SCALE: The fair will also be having NFT technology in place and can you explain how the blockchain technology is here to stay in the artworld and why it might open an entirely new market for the art scene?Del Val: The digital art space – and the art / NFT space in particular – has seen huge growth over the last couple of years. We have always been a fair with innovation at our center and we felt this would be the right moment to take a 360-degree look at the major global players in this space. The Dubai-specific context is also important – the city is rapidly becoming one of the world’s crypto-capitals and home to a whole new generation of entrepreneurs and collectors – we also saw a need to create a bridge between the global crypto sphere and the international art market.
It’s still early days for NFTs in the broader art landscape. Although NFT technology has been around since 2017, we only really saw a big adoption of NFTs in the art market in 2020. Even then, it was still very fringe, with only a small subset of digital collectors from the crypto space purchasing NFTs. The media hype snowballed adoption into a broader audience of predominately Millennials, Gen X and Gen Z collectors, as well as a few historical new media collectors. I think this signals a shift in demographic spending power and habits. In some ways, it’s also shifted value perceptions and frameworks for digital art and digital objects. There is a value framework around these digital objects but it’s still in exploratory mode, the price fluctuations have been wild and will be subject to change.
SCALE: How has the local art scene developed during the pandemic and how will Art Dubai help fan the interest in the art of the region?
Del Val: The art scene in Dubai has expanded hugely in the last 15 years, since Art Dubai was founded. There is now a thriving gallery scene, a large number of collectors now call Dubai home, and a growing number of institutions including Jameel Arts Centre and the forthcoming Museum of the Future. Expo 2020 Dubai has, of course, been a huge draw over the last six months, bringing a huge number of people to the city.
Dubai has been able to impressively bring forward a commercial proposition and establish a strong commercial scene. At the same time, it also supports a growing number of institutions that are being born and flourishing in other cities.

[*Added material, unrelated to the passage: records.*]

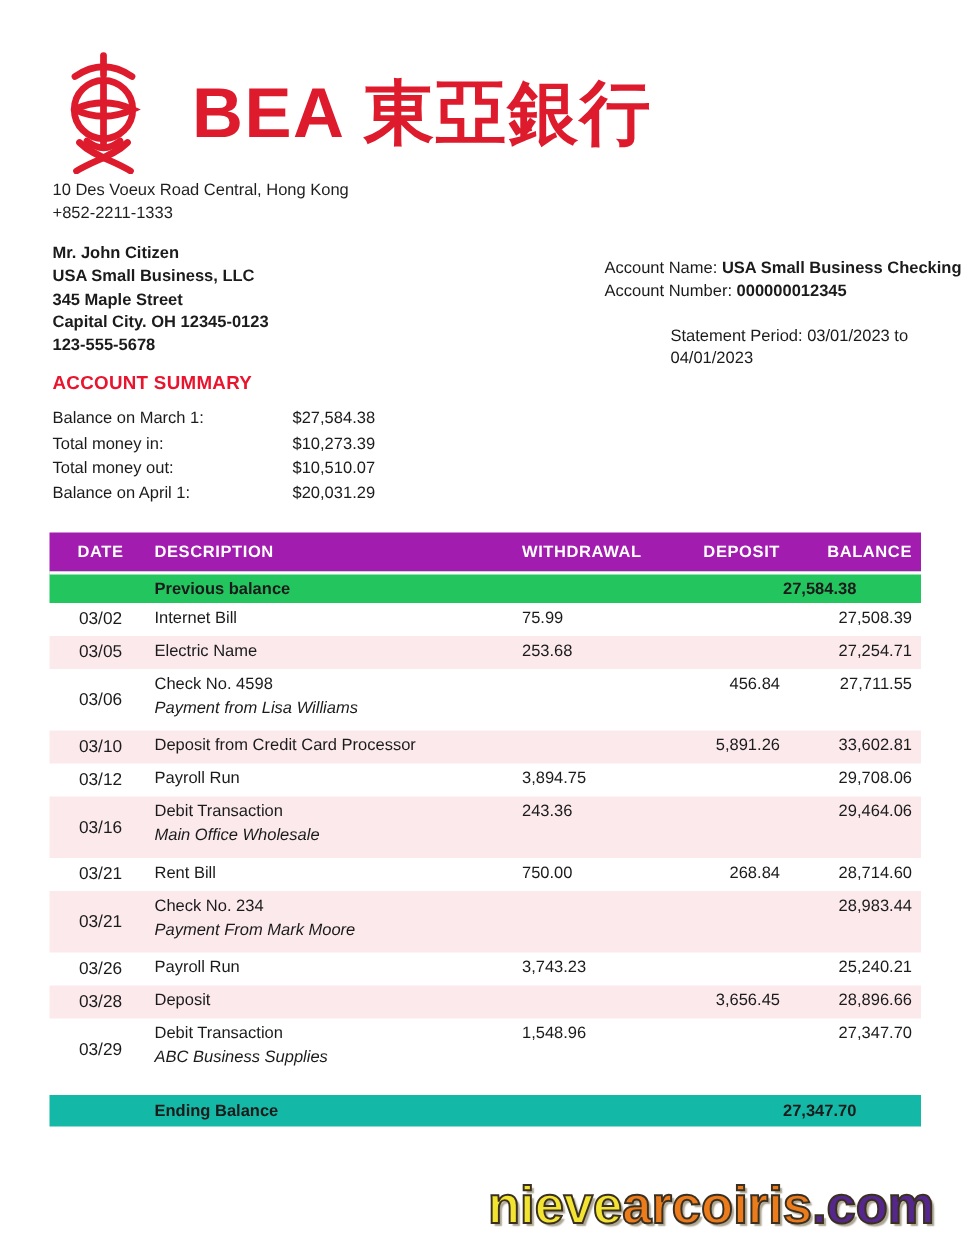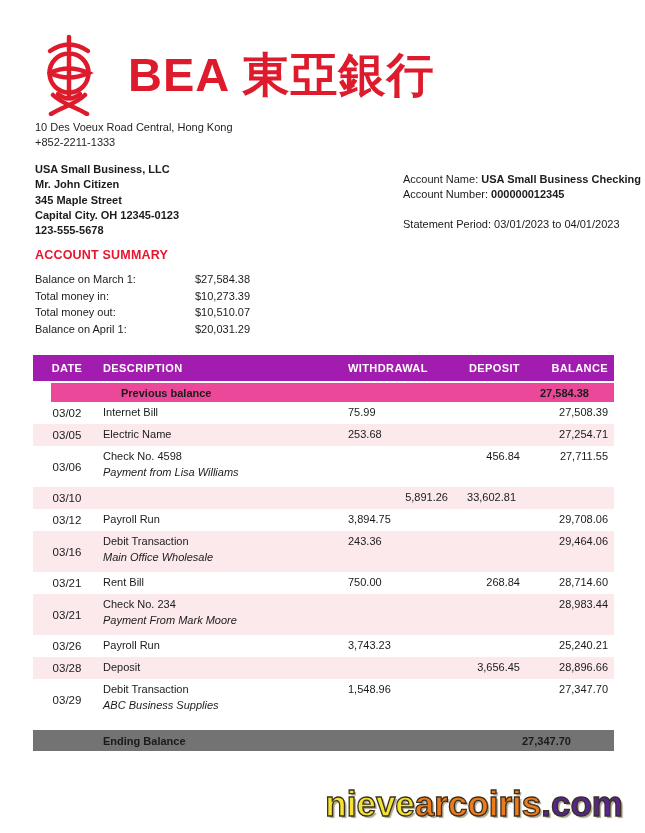--- a/index.html
+++ b/index.html
@@ -10,21 +10,21 @@
 
   
   #logo-row { left:38px; top:34px; display:flex; align-items:center; gap:28px; }
   #brand-text { font-size:47px; font-weight:600; color:#dd1b2c; letter-spacing:1px; white-space:nowrap; }
   #bank-address { left:35px; top:120px; font-size:11px; line-height:15px; color:#1f1f1f; }
 
   
   #customer-block { left:35px; top:162px; font-size:11px; font-weight:bold; line-height:15.3px; }
   #account-block { left:403px; top:172px; font-size:11px; line-height:15px; }
   #account-block .val { font-weight:bold; }
-  #statement-period { margin-top:15px; }
+  #statement-period { margin-top:15px;margin-left:44px; }
 
   
   #summary-title { left:35px; top:248px; font-size:12.5px; font-weight:bold; color:#e9142e; letter-spacing:.2px; }
   #summary-rows { left:35px; top:271px; font-size:11px; line-height:16.5px; width:300px; }
   .sum-row { display:flex; }
   .sum-label { width:160px; }
 
   
   #txn-table { left:33px; top:355px; width:581px; font-size:11px; }
   .grid-cols { display:grid; grid-template-columns:68px 244px 105px 72px 92px; }
@@ -78,22 +78,22 @@
     </svg>
     <div id="brand-text" style="color: rgb(221, 27, 44);">BEA 東亞銀行</div>
   </div>
 
   <div id="bank-address" class="abs">
     <div>10 Des Voeux Road Central, Hong Kong</div>
     <div>+852-2211-1333</div>
   </div>
 
   <div id="customer-block" class="abs">
+      <div>Mr. John Citizen</div>
       <div>USA Small Business, LLC</div>
-      <div>Mr. John Citizen</div>
       <div>345 Maple Street</div>
       <div>Capital City. OH 12345-0123</div>
       <div>123-555-5678</div>
     </div>
 
   <div id="account-block" class="abs">
       <div><span>Account Name: </span><span class="val">USA Small Business Checking</span></div>
       <div><span>Account Number: </span><span class="val">000000012345</span></div>
       <div id="statement-period"><span>Statement Period: </span><span>03/01/2023 to 04/01/2023</span></div>
     </div>
@@ -120,21 +120,21 @@
 
   <div id="txn-table" class="abs">
     <div id="txn-head" class="grid-cols" style="background: #a21caf;">
       <div class="h-date">DATE</div>
       <div class="h-desc">DESCRIPTION</div>
       <div class="h-wd">WITHDRAWAL</div>
       <div class="h-dep">DEPOSIT</div>
       <div class="h-bal">BALANCE</div>
     </div>
 
-    <div id="prev-row" class="grid-cols total-row" style="background: #ec4899; margin-left: 18px;">
+    <div id="prev-row" class="grid-cols total-row" style="background: #22c55e;">
       <div class="total-label">Previous balance</div>
       <div class="total-bal">27,584.38</div>
     </div>
 
     <div id="txn-body">
         <div class="grid-cols trow">
           <div class="c-date">03/02</div>
           <div class="c-desc">
             <div class="d1">Internet Bill</div>
           </div>
@@ -156,20 +156,23 @@
           <div class="c-desc">
             <div class="d1">Check No. 4598</div>
             <div class="d2">Payment from Lisa Williams</div>
           </div>
           <div class="c-wd"></div>
           <div class="c-dep">456.84</div>
           <div class="c-bal">27,711.55</div>
         </div>
         <div class="grid-cols trow shade">
           <div class="c-date">03/10</div>
+          <div class="c-desc">
+            <div class="d1">Deposit from Credit Card Processor</div>
+          </div>
           <div class="c-wd"></div>
           <div class="c-dep">5,891.26</div>
           <div class="c-bal">33,602.81</div>
         </div>
         <div class="grid-cols trow">
           <div class="c-date">03/12</div>
           <div class="c-desc">
             <div class="d1">Payroll Run</div>
           </div>
           <div class="c-wd">3,894.75</div>
@@ -230,21 +233,21 @@
             <div class="d2">ABC Business Supplies</div>
           </div>
           <div class="c-wd">1,548.96</div>
           <div class="c-dep"></div>
           <div class="c-bal">27,347.70</div>
         </div>
       </div>
 
     <div id="table-gap"></div>
 
-    <div id="ending-row" class="grid-cols total-row" style="background: #737373;">
+    <div id="ending-row" class="grid-cols total-row" style="background: #14b8a6;">
       <div class="total-label">Ending Balance</div>
       <div class="total-bal">27,347.70</div>
     </div>
   </div>
 
   <div id="watermark" class="abs"><span style="color: rgb(243, 228, 49);">nieve</span><span style="color: rgb(236, 123, 28);">arcoiris</span><span style="color: rgb(85, 38, 139);">.com</span></div>
 
 </div>
 
 </body></html>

There is a great drive for new cultural initiatives of different kinds in Dubai. Dubai Collection, which we run in partnership with Dubai Culture and Arts Authority, is another one of them. I feel that what is so interesting here is that not only is Dubai a solid commercial hub, it’s also a city rooted in possibility. We have an ecosystem here, and an art fair like Art Dubai does so much more than being an art fair through our year-round collector and education programmes.
New, innovative initiatives like the Dubai Collection, also point to the fact that the scene is only going to keep growing and developing from here on.
For over 15 years now, Art Dubai has played a fundamental role in the development of the region’s creative landscape. Each spring, we welcome creative communities (including artists, galleries, curators and institutions) from all over the world to Dubai, and we continue to be the leading platform for presenting and collecting art from, and by artists from, the region.